Dec 03, 2010 02:44
So, our daughter ended up being born when I was only 24 weeks pregnant. She was about 4 months early. Next Wednesday will be her one-month birthday. So hard to believe. It feels like it's been months since the night she was born. But at the same time, I can't believe she's already almost a month old.
It has been a very rough few weeks, filled entirely with the details of having a premature baby and all its complications. What I know about myself and how I see the world changed so much in the short two hours between when I thought everything was okay with my pregnancy and when I suddenly became a mom. It is so hard to deal with that difference in what I know and how I perceive things now.
About two days after she was born, I almost got into an argument with a visitor I received while lying in a hospital bed recovering from my emergency C-section. Ella was hundreds of miles away, lying in her own hospital bed, an incubator with phototherapy lights on above her, a tube stuck down her throat, and about a half dozen monitors stuck in and on her undeveloped skin. My visitor informed me of a friend he had that had had a baby recently at only 3 months. I feebly tried to tell him that babies born at 22-23 weeks of gestation are at the outer limits of what modern medicine can now sustain to term and beyond. But after he insisted over and over that she was only 3 months pregnant, I gave up. I was too exhausted and overwhelmed.

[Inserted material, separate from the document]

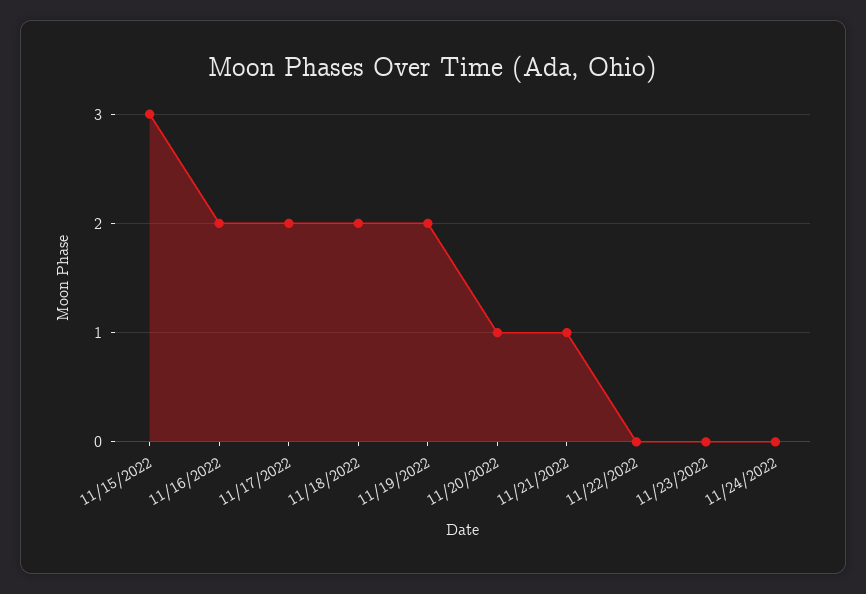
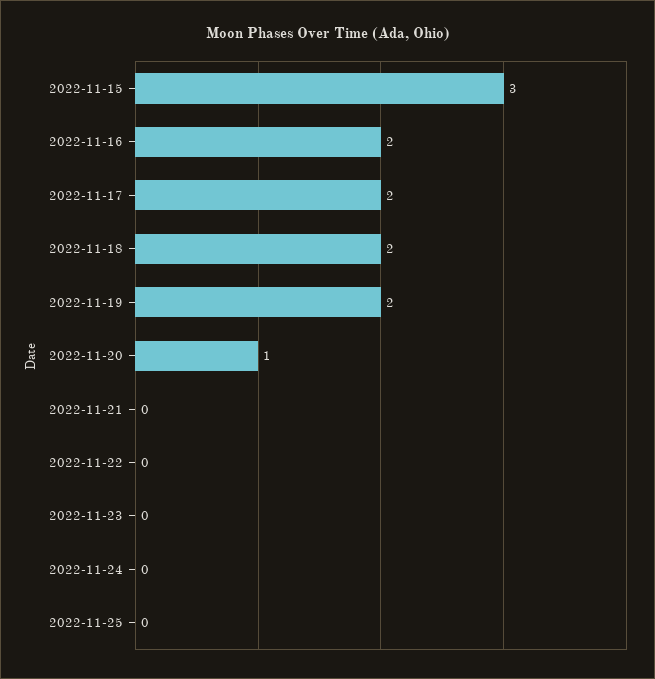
11/21/2022: 1 -> 0
2022-11-25: none -> 0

I know why everyone asks when Ella is going to come home. For everyone else, it's the only thing they understand. They don't see her, struggling to take every single breath of air. Safe to grow in my womb, she would never have been forced to breath to live. Nobody that asks about when she's going home understands the obstacles that she must overcome. Born weighing less than a pound and a half, she can't maintain her body temperature for even a second outside of her incubator. I see how people only want for our happiness -- they ask when she'll be home because that day, they think, will be our day to rejoice.
But we rejoice every day. We marvel at the hour she finally comes off the ventilator and moves to the next breathing apparatus. We continue to marvel every hour she stays off the ventilator. We equally marvel when we first see her eyes open or we notice that her lanugo has been replaced by the sight of healthy, unbroken pink skin.

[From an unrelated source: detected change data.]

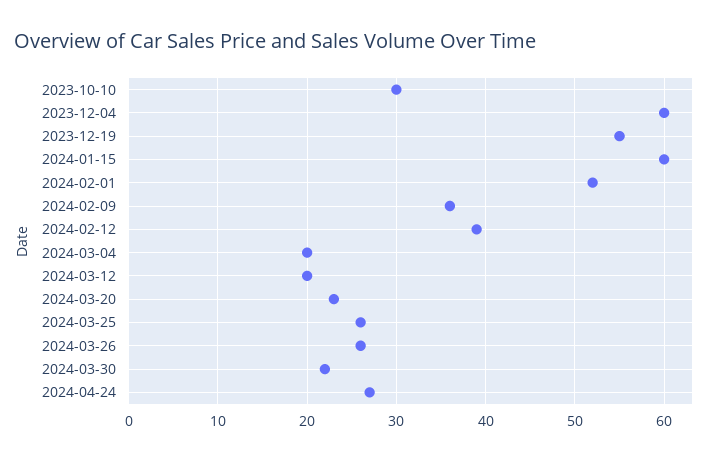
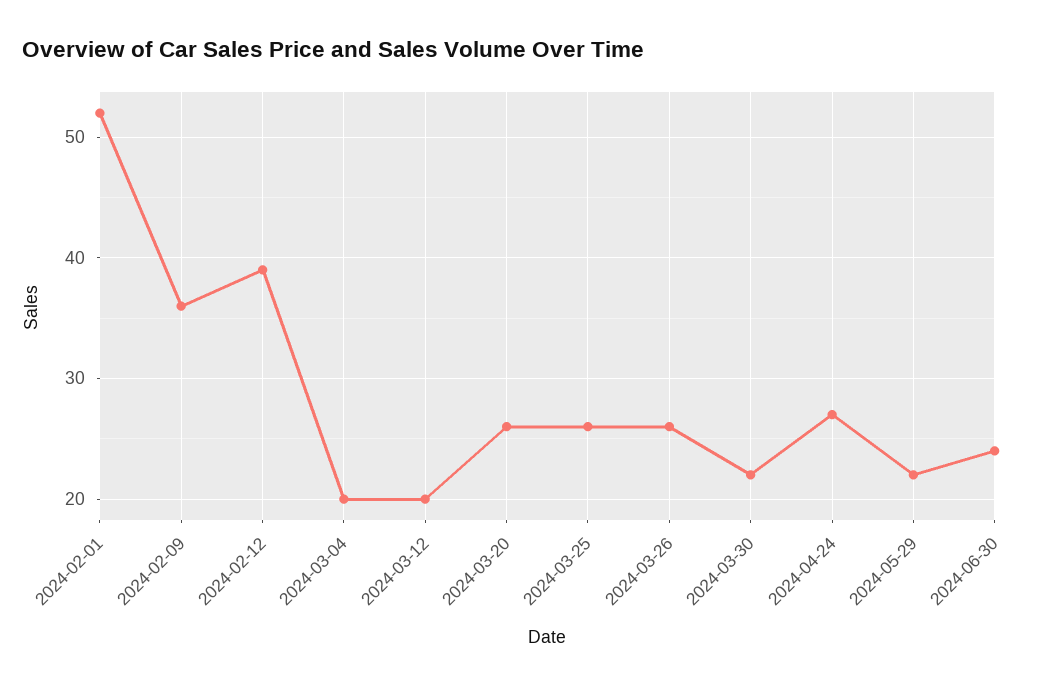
2023-10-10: 30 -> none
2023-12-04: 60 -> none
2023-12-19: 55 -> none
2024-01-15: 60 -> none
2024-03-20: 23 -> 26
2024-05-29: none -> 22
2024-06-30: none -> 24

Her first day at home will be a day to rejoice, to be sure. But also, it will be another step of the journey. Our doctors and nurses are already preparing us to expect monitors and oxygen tanks for her transition to home. Leaving the NICU, even months down the road, will probably not mean that all her struggles will be over.

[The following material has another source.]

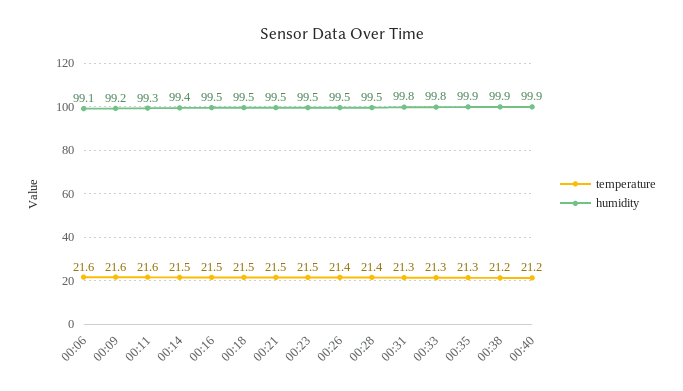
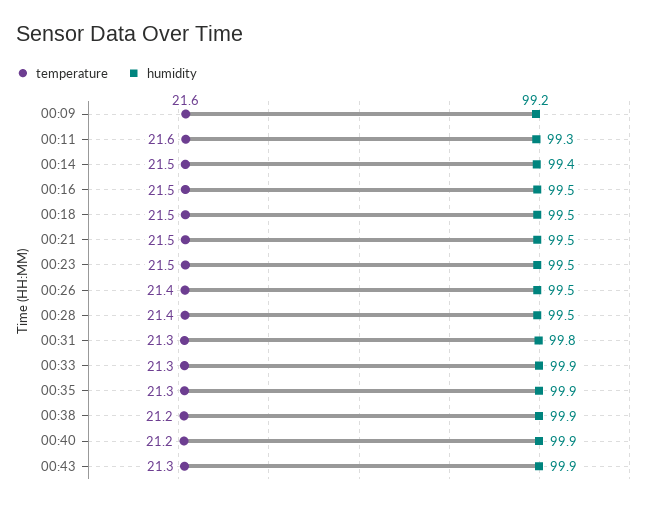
temperature, 00:06: 21.6 -> none
humidity, 00:06: 99.1 -> none
humidity, 00:33: 99.8 -> 99.9
temperature, 00:43: none -> 21.3
humidity, 00:43: none -> 99.9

In the meantime, I'm happy to report that our little Ella Tate is already 1 lb, 13 oz. Tomorrow she will finally be at what would have been her gestational age of 28 weeks. We are so proud of her each and every day for being such a fighter. I will sit happily with the knowledge that she very well might one day grow to be a rebellious teenager, as long as I can also know that today, tomorrow, and each day in the future she will be as stubborn a fighter.